Venom chega aos cinemas em um momento que já pode ser considerado posterior ao “boom” do nicho de filmes baseados em histórias em quadrinhos que viemos testemunhando nos últimos anos. A Marvel está prestes a finalizar um ciclo iniciado já há uma década, com o primeiro Homem de Ferro, enquanto a DC Comics/Warner praticamente já reconheceu o fracasso de sua tentativa inicial de construir um universo cinematográfico compartilhado semelhante ao da teórica companhia rival.

Esse momento pode ser considerado o ideal para o lançamentos de obras que ainda surfem na onda de reconhecimento e popularidade desses filmes, mas tentem coisas novas, como, por exemplo, uma história voltada para o horror e a ficção científica, sobre um anti-herói/vilão cujo design espetacular foi, ao longo da maior parte de sua trajetória pelos quadrinhos, um atrativo muito maior do que a qualidade do material lançado em seu nome.

Infelizmente, a adaptação cinematográfica solo desse personagem que surgiu, originalmente, como um uniforme do Homem-Aranha é uma realização capenga, com momentos interessantes e até genuinamente assustadores, mas prejudicada por uma evolução mal ajambrada do roteiro, um antagonista pífio e personagens que, embora sejam interessantes e mesmo cativantes, em boa parte pelo trabalho dos ótimos atores envolvidos, também parecem ser abordados de forma inconsistente e desastrada por roteiristas, pelo diretor Ruben Fleischer, de Zumbilândia.

O desenvolvimento da trama tem início de forma interessante, mas que progride em ritmo frouxo e desanimadoramente lento, e o filme parece efetivamente hesitar em avançar para o momento em que Venom se torna uma entidade formada e ativa nos acontecimentos. Antes disso, passamos um longo tempo sendo apresentados à vida pessoal e profissional de Eddie Brock (Tom Hardy), mas, apesar do carisma do ator e da coprotagonista Michelle Williams, como a advogada Anne Weying, mesmo esses elementos não são desenvolvidos a contento, e as reviravoltas iniciais em ambos os campos acontecem com frieza e pressa chocantes, e não de uma forma que denote personalidade por parte da direção. Na verdade, parece apenas descaso, mesmo.

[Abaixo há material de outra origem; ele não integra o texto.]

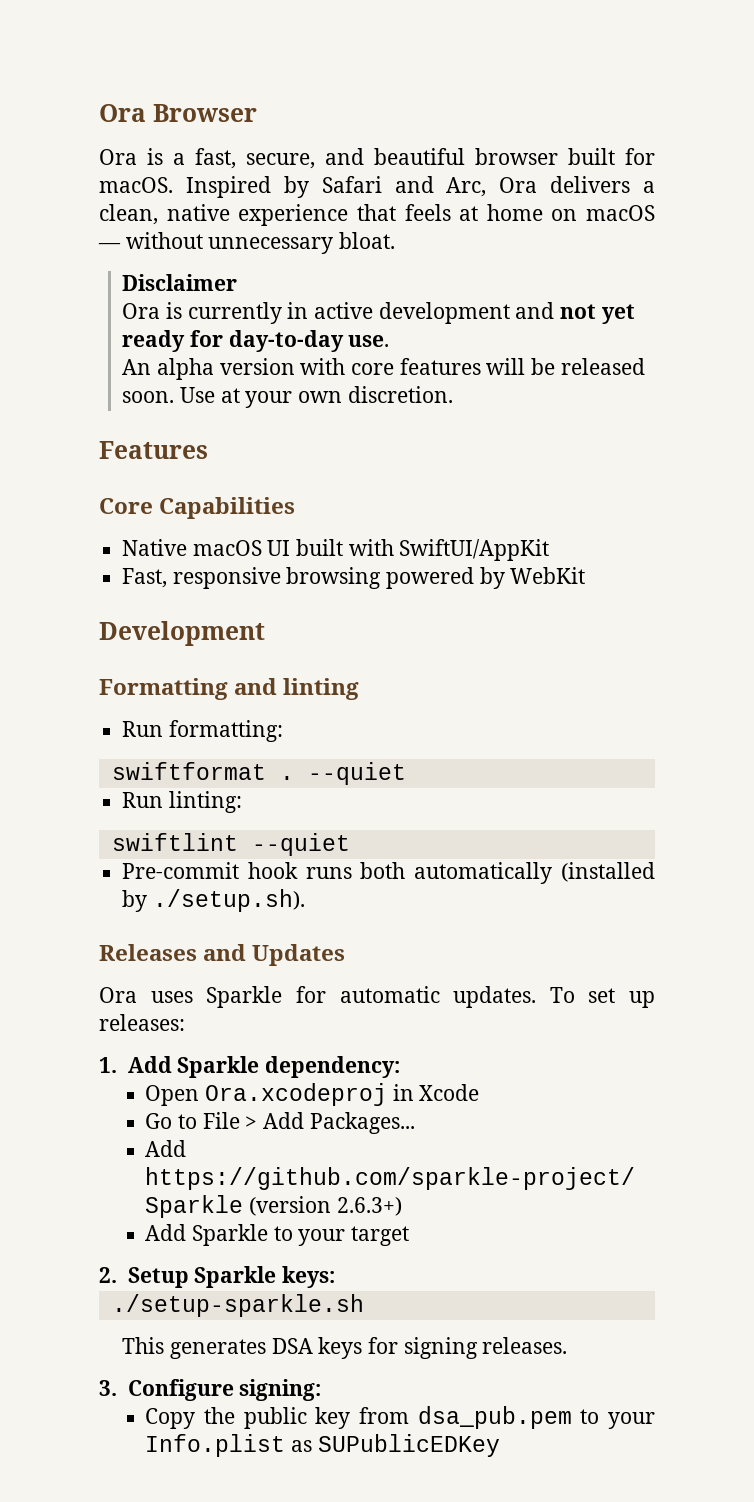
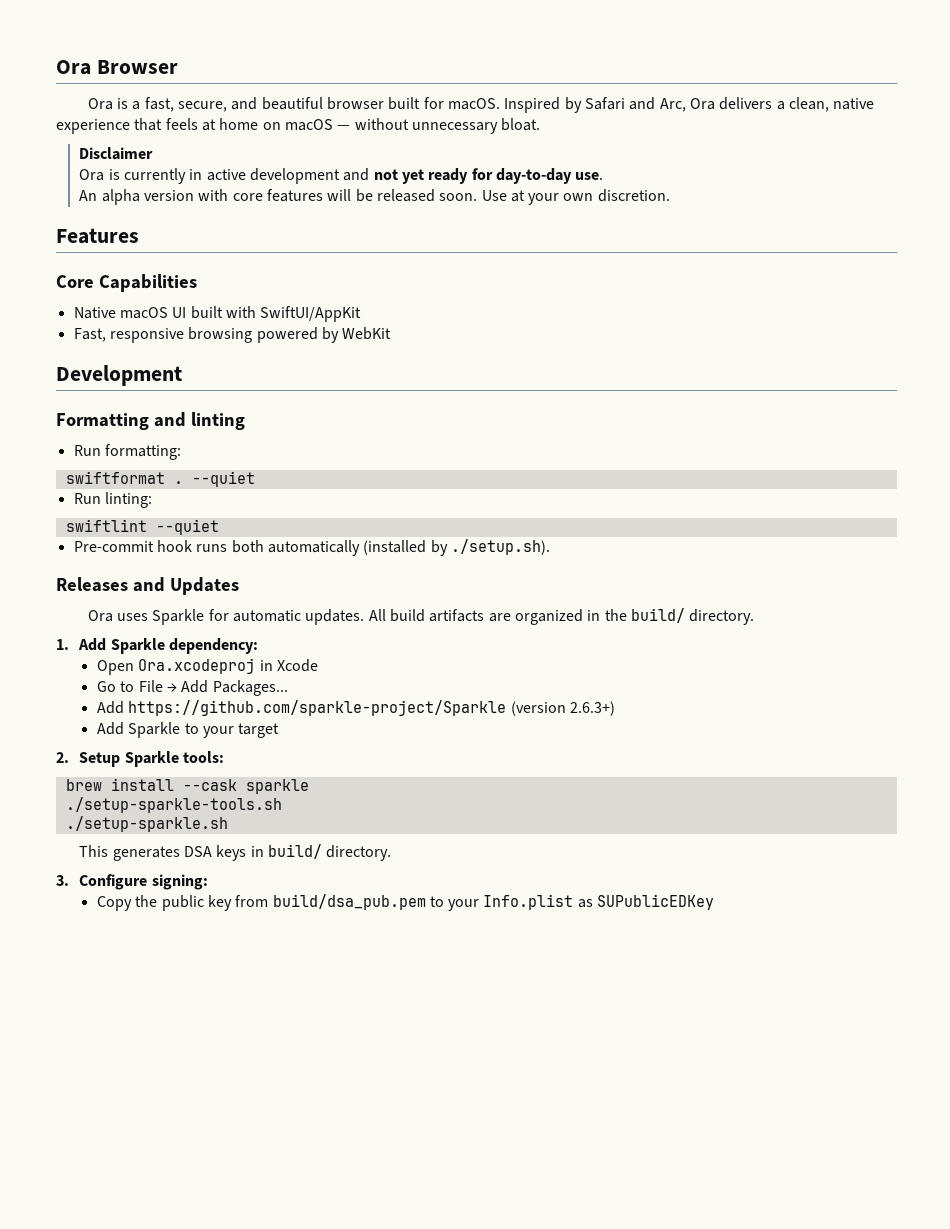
- To set up releases:
+ All build artifacts are organized in the build/ directory.
- Go to File > Add Packages...
+ Go to File → Add Packages...
- 2. Setup Sparkle keys:
+ 2. Setup Sparkle tools:
+ brew install --cask sparkle
+ ./setup-sparkle-tools.sh
- This generates DSA keys for signing releases.
+ This generates DSA keys in build/ directory.
- Copy the public key from dsa_pub.pem to your Info.plist as SUPublicEDKey
+ Copy the public key from build/dsa_pub.pem to your Info.plist as SUPublicEDKey

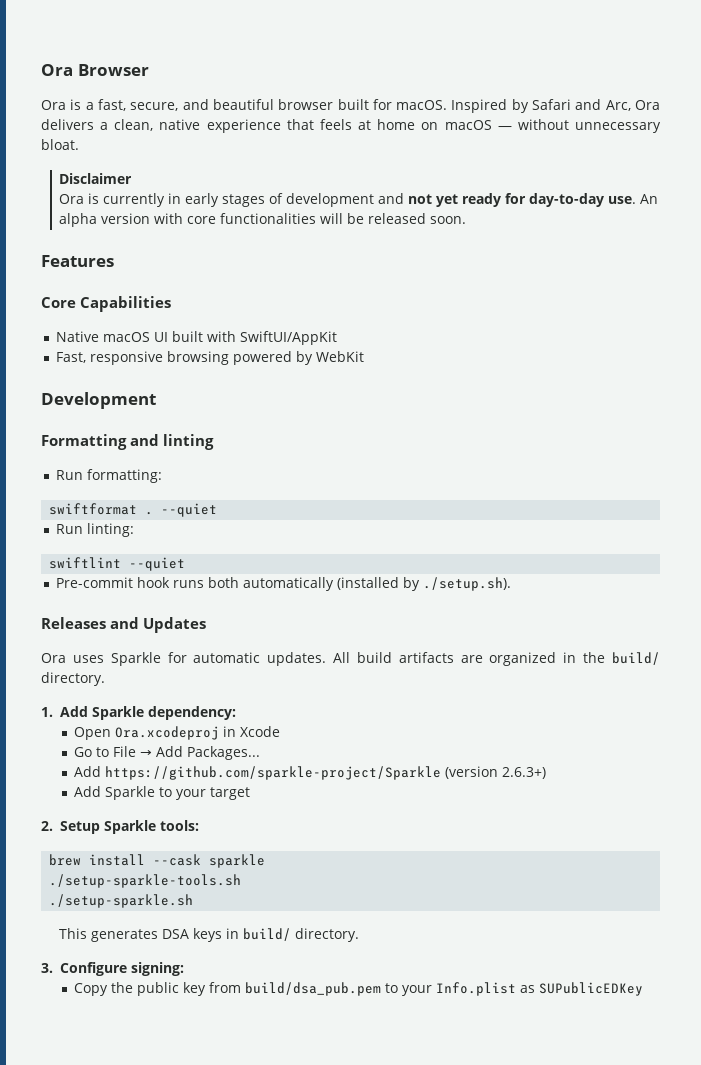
- Ora is currently in active development and not yet ready for day-to-day use.
- An alpha version with core features will be released soon. Use at your own discretion.
+ Ora is currently in early stages of development and not yet ready for day-to-day use. An alpha version with core functionalities will be released soon.

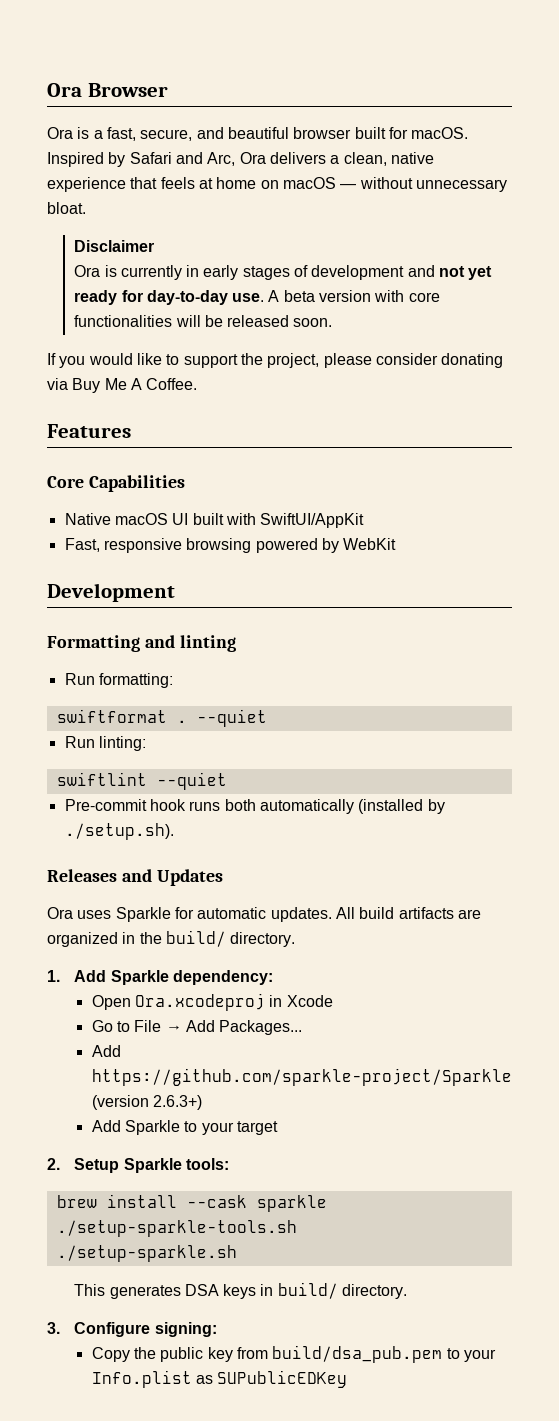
- An alpha version with core functionalities will be released soon.
+ A beta version with core functionalities will be released soon.
+ If you would like to support the project, please consider donating via Buy Me A Coffee.

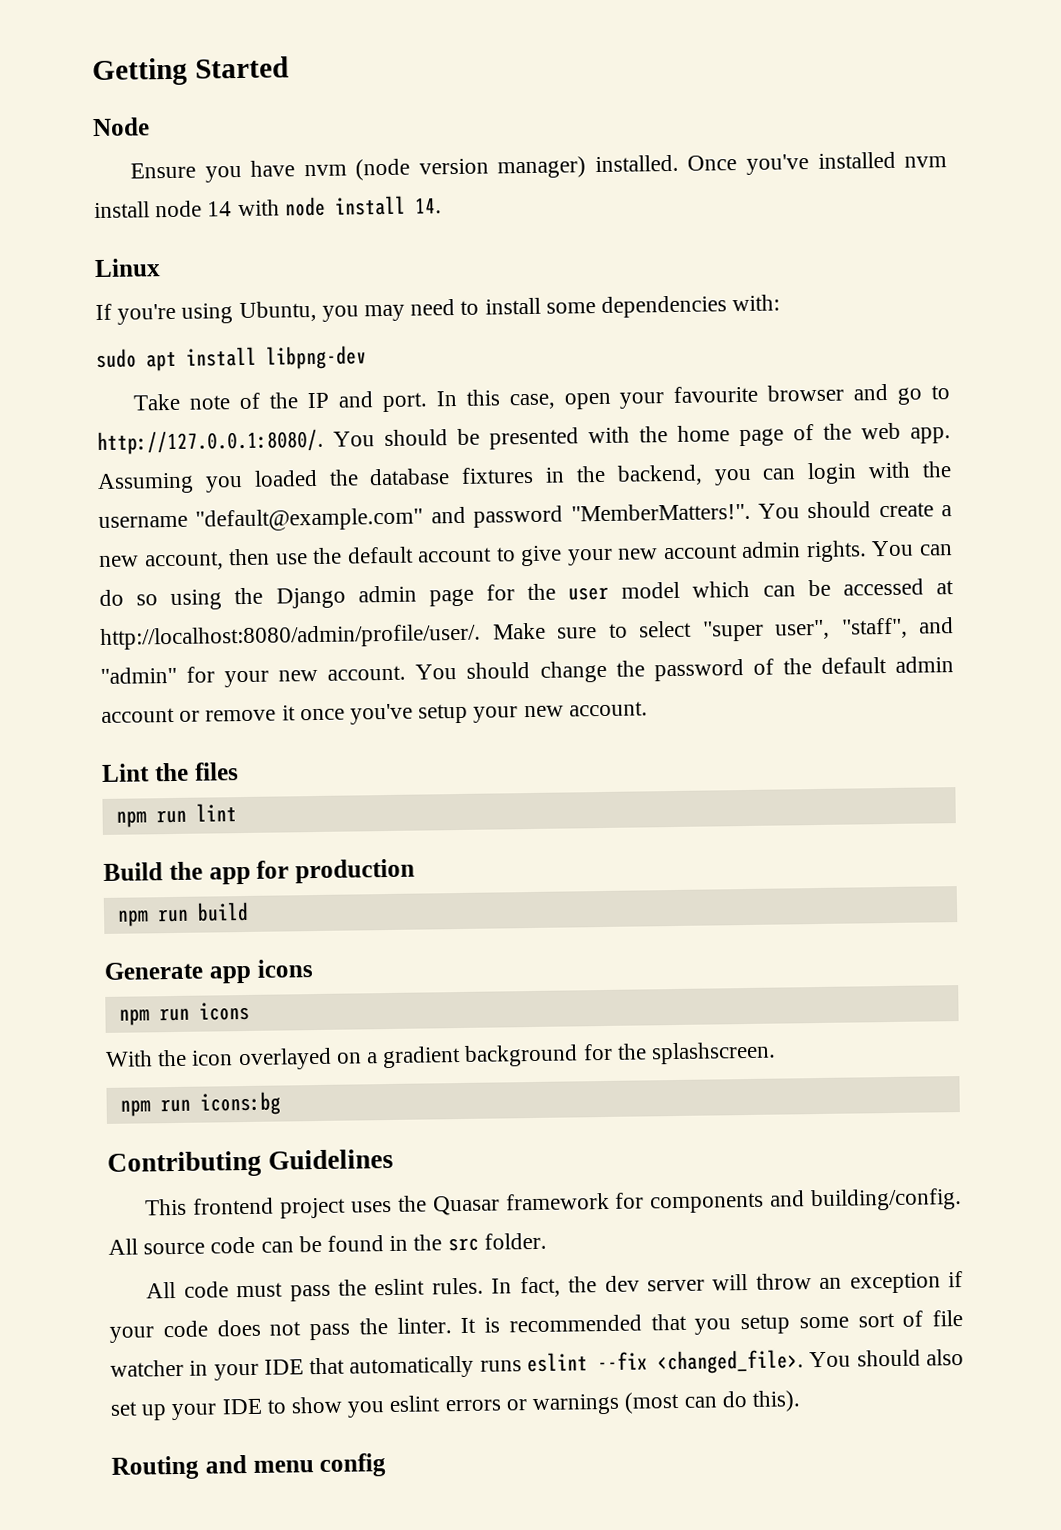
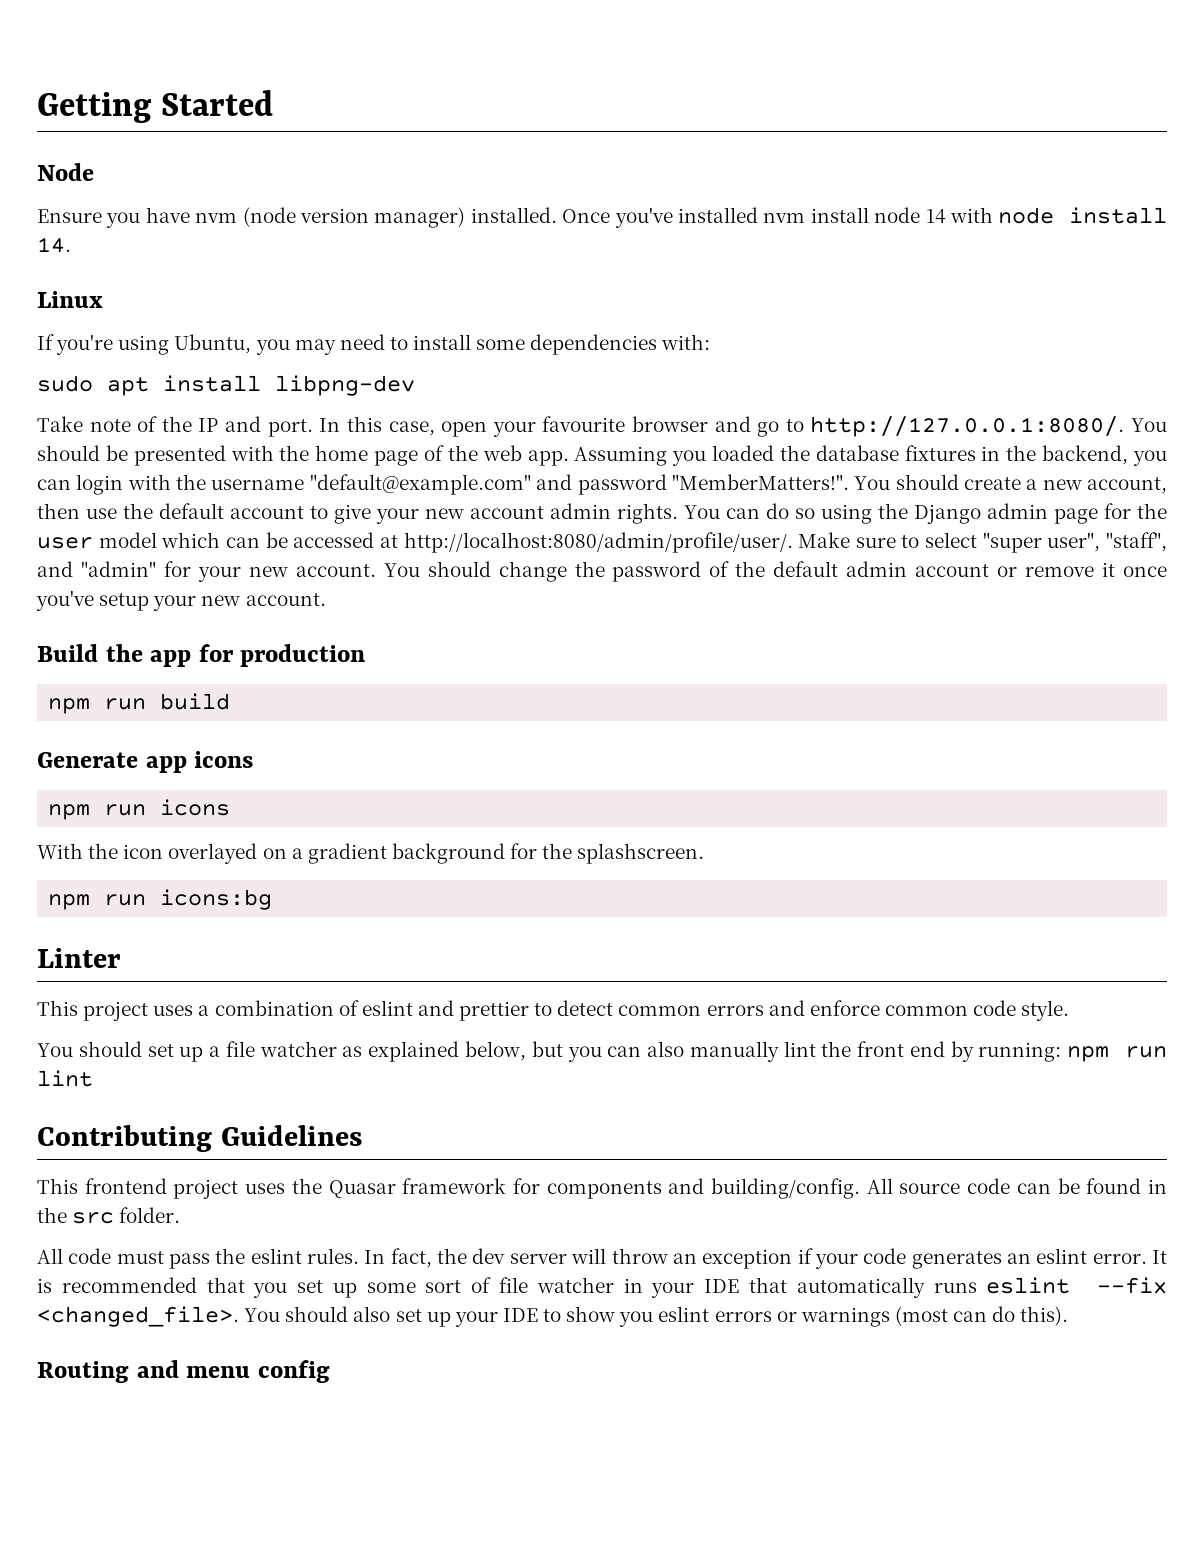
- Lint the files
- npm run lint
+ Linter
+ This project uses a combination of eslint and prettier to detect common errors and enforce common code style.
+ You should set up a file watcher as explained below, but you can also manually lint the front end by running: npm run lint
- In fact, the dev server will throw an exception if your code does not pass the linter.
+ In fact, the dev server will throw an exception if your code generates an eslint error.
- It is recommended that you setup some sort of file watcher in your IDE that automatically runs eslint --fix <changed_file>.
+ It is recommended that you set up some sort of file watcher in your IDE that automatically runs eslint --fix <changed_file>.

Quando entramos, por fim, na sequência-de-sequências de ação e tensão que se estende por praticamente toda a segunda metade do filme, a coisa fica mais interessante, especialmente porque, por mais que os efeitos especiais não sejam perfeitamente consistentes ao longo de todo o filme, Venom em si parece extremamente intimidador e perigoso, e tem alguns momentos icônicos, ainda que também seja apresentado de forma caricata em um punhado de outros. O longa se arrasta rumo à conclusão apenas satisfatória, e uma cena pré-pós-créditos que é mais interessante que boa parte do próprio filme, mas também um tanto clichê. Pelo menos, há, nitidamente, potencial para uma sequência redentora. O que já é mais do que se pode dizer sobre boa parte dos filmes da DC.


Venom (EUA, 2018). Ação/Ficção científica. Columbia Pictures /Marvel Entertainment.
Direção: Ruben Fleischer
Elenco: Tom Hardy, Michelle Williams, Riz Ahmed, Jenny Slate, Ron Cephas Jones.